Entre as afirmações citadas no documento, o vereador teria associado os munícipes a instrumentos de trabalho rural — como “facão, enxada e foice” — e desencorajado a participação em um evento beneficente organizado pela Associação de Voluntários no Combate ao Câncer (AVCC), alegando medo e necessidade de segurança extra, devido ao perfil da população local. O parlamentar também teria criticado a cidade ao afirmar que “o pior show da vida dele foi em Pontalinda” e que as apresentações na cidade eram marcadas por brigas.
LIMITES
Para a Câmara de Pontalinda, as declarações extrapolam os limites da liberdade de expressão garantidos pela Constituição Federal, uma vez que atacam a honra e a dignidade da coletividade sem amparo factual.
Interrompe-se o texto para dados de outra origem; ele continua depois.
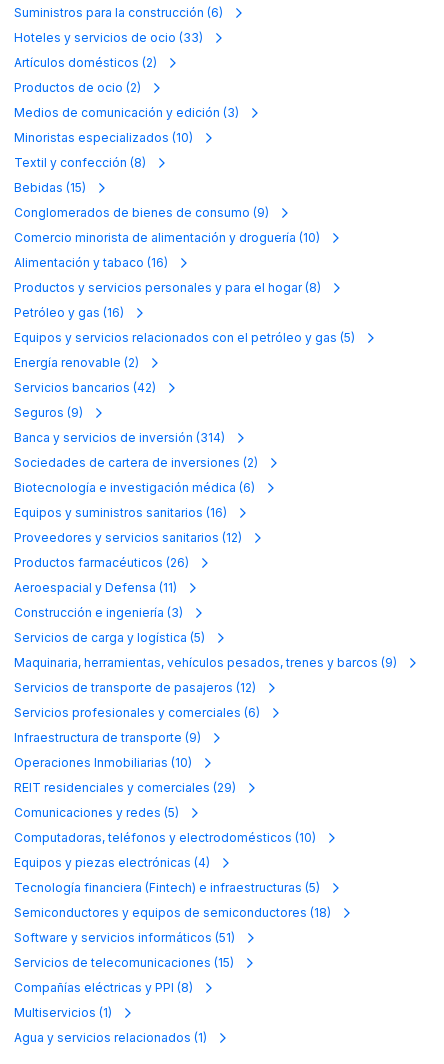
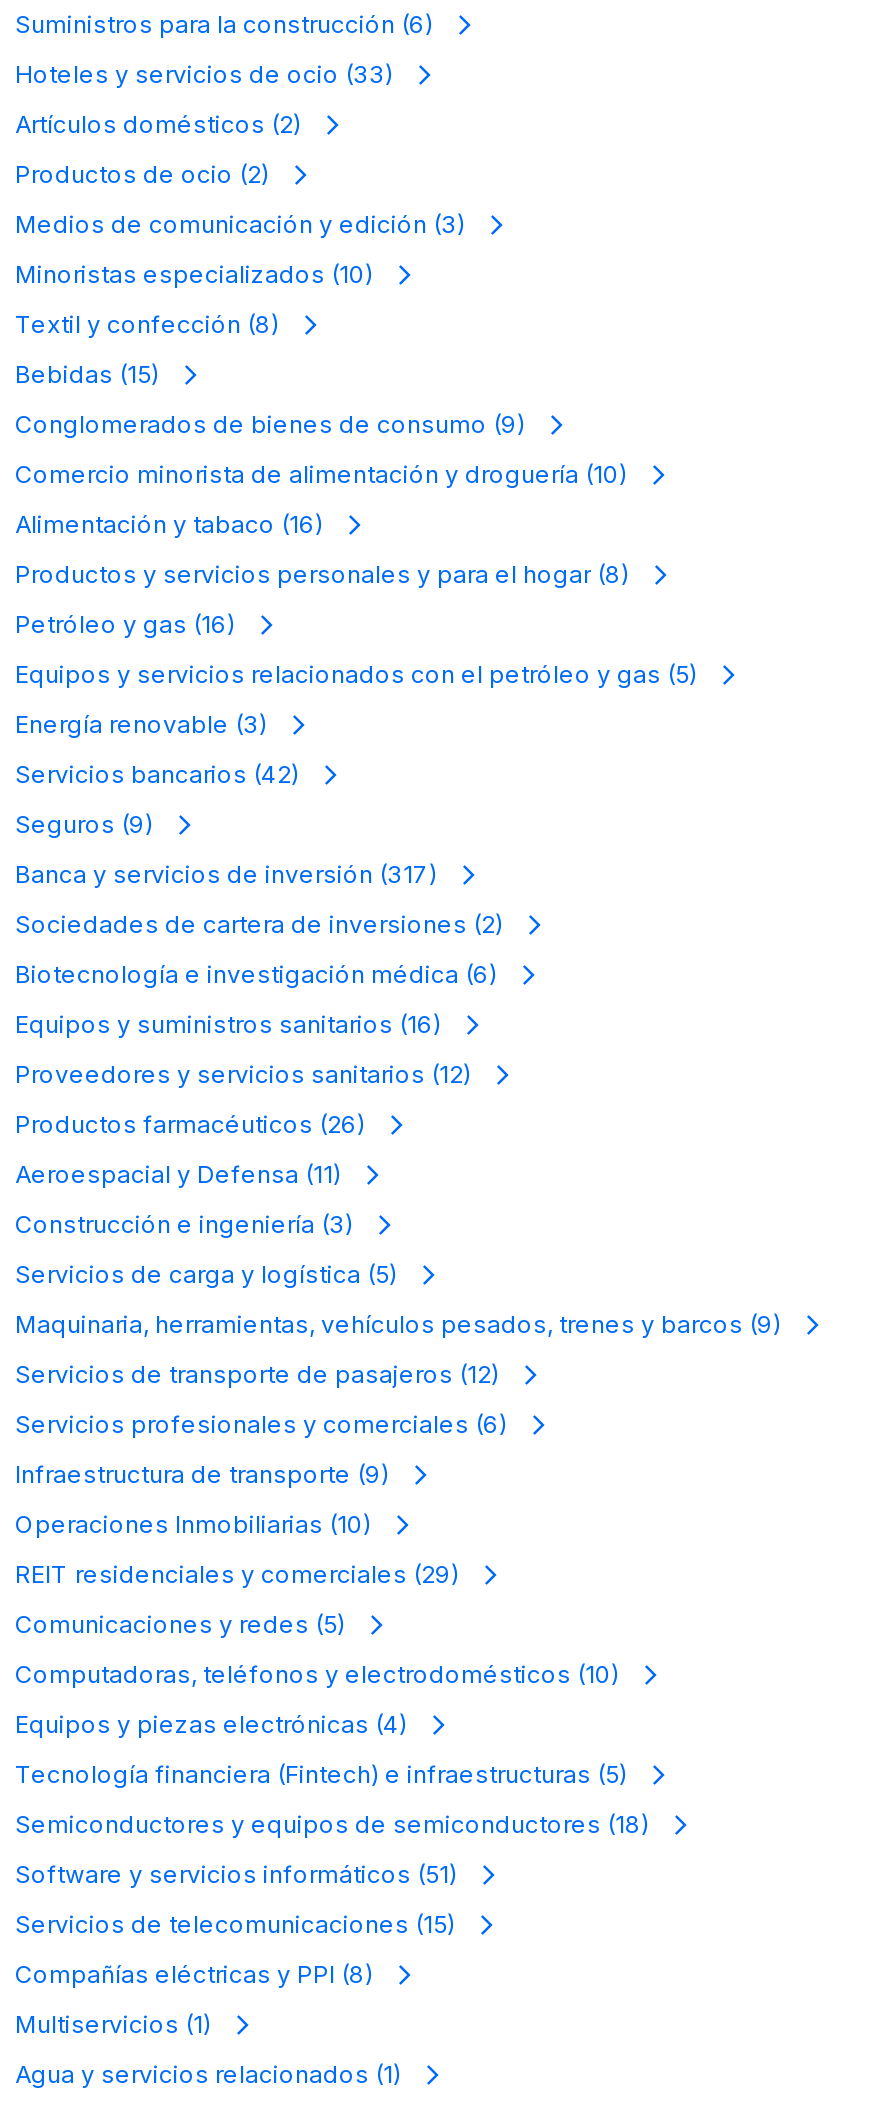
- Energía renovable (2)
+ Energía renovable (3)

- Banca y servicios de inversión (314)
+ Banca y servicios de inversión (317)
O legislativo local argumenta que o comportamento pode configurar ilícitos penais, como crime de preconceito de raça, cor, etnia ou procedência nacional, além de ferir o decoro parlamentar.
“Compete a esta Casa Legislativa zelar pela honra, pela imagem e pela dignidade do Município de Pontalinda e de seus munícipes”, diz trecho da moção.
PRÓXIMOS PASSOS
Com a aprovação da moção, a Câmara de Pontalinda determinou o encaminhamento de cópias do documento e dos registros das mensagens para a Câmara Municipal de Jales, para ciência e possível adoção de medidas ético-disciplinares contra o parlamentar; ao próprio vereador Elder Mansueli; à Prefeitura Municipal de Jales e para a Associação dos Voluntários no Combate ao Câncer (AVCC), que organizou o evento do qual Elder participaria. Ele não foi.
A moção ressalta que, embora as manifestações tenham ocorrido fora das dependências do legislativo de Jales, a conduta de um agente político deve ser pautada pelo respeito e pela ética, sendo passível de apuração pelo Conselho de Ética da Câmara de Jales por atentar contra a dignidade do mandato.